Given data:
--

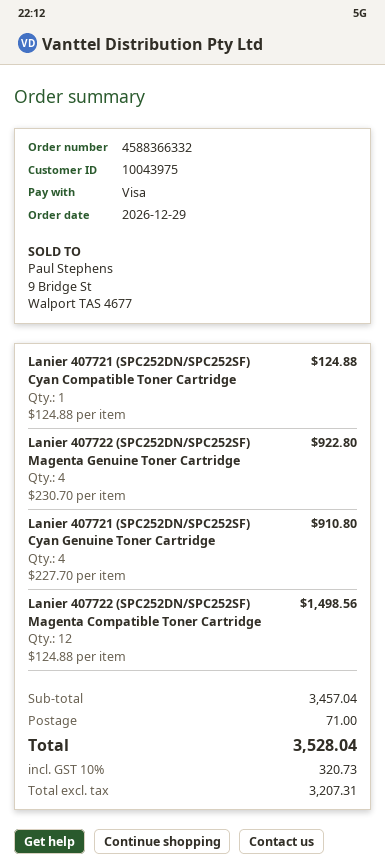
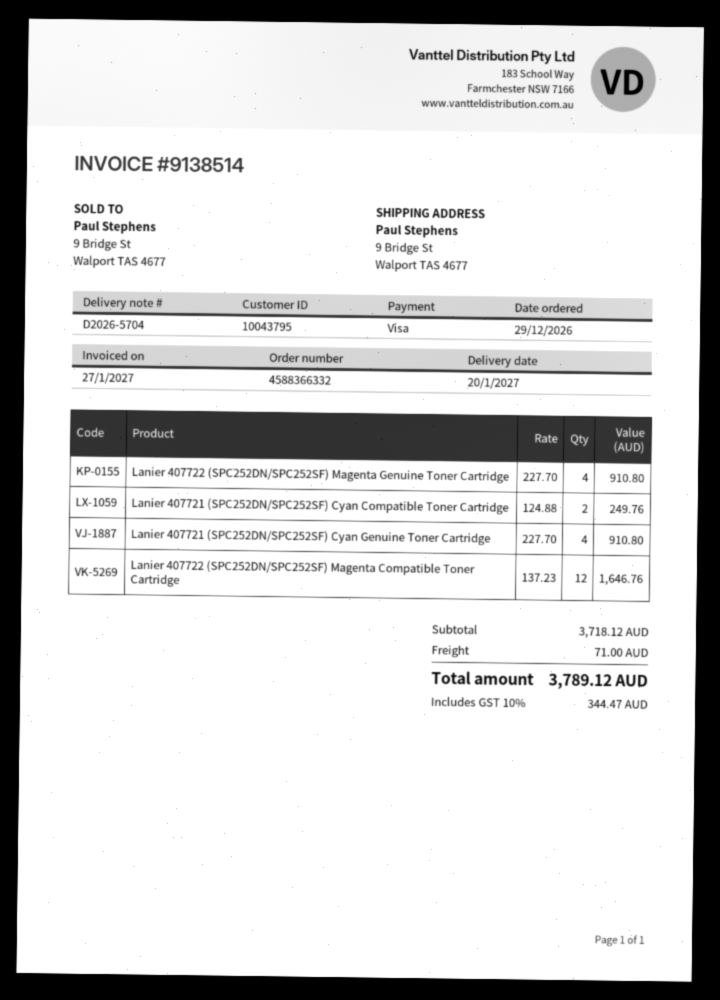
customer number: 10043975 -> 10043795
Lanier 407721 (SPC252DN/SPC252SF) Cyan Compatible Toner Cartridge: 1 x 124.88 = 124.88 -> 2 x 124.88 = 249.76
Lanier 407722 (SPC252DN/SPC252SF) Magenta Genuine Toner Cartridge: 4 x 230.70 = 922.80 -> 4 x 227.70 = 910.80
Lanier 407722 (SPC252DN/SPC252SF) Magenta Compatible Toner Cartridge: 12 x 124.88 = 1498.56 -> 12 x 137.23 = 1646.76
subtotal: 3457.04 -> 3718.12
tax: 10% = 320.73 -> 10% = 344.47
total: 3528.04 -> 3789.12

--

Skip every line before the one containing "Lanier 407721 (SPC252DN/SPC252SF)". Retype that line and the rest through the last one exactly as they stand in the listing.

Solution:
Lanier 407721 (SPC252DN/SPC252SF) Cyan Compatible Toner Cartridge: 1 x 124.88 = 124.88 -> 2 x 124.88 = 249.76
Lanier 407722 (SPC252DN/SPC252SF) Magenta Genuine Toner Cartridge: 4 x 230.70 = 922.80 -> 4 x 227.70 = 910.80
Lanier 407722 (SPC252DN/SPC252SF) Magenta Compatible Toner Cartridge: 12 x 124.88 = 1498.56 -> 12 x 137.23 = 1646.76
subtotal: 3457.04 -> 3718.12
tax: 10% = 320.73 -> 10% = 344.47
total: 3528.04 -> 3789.12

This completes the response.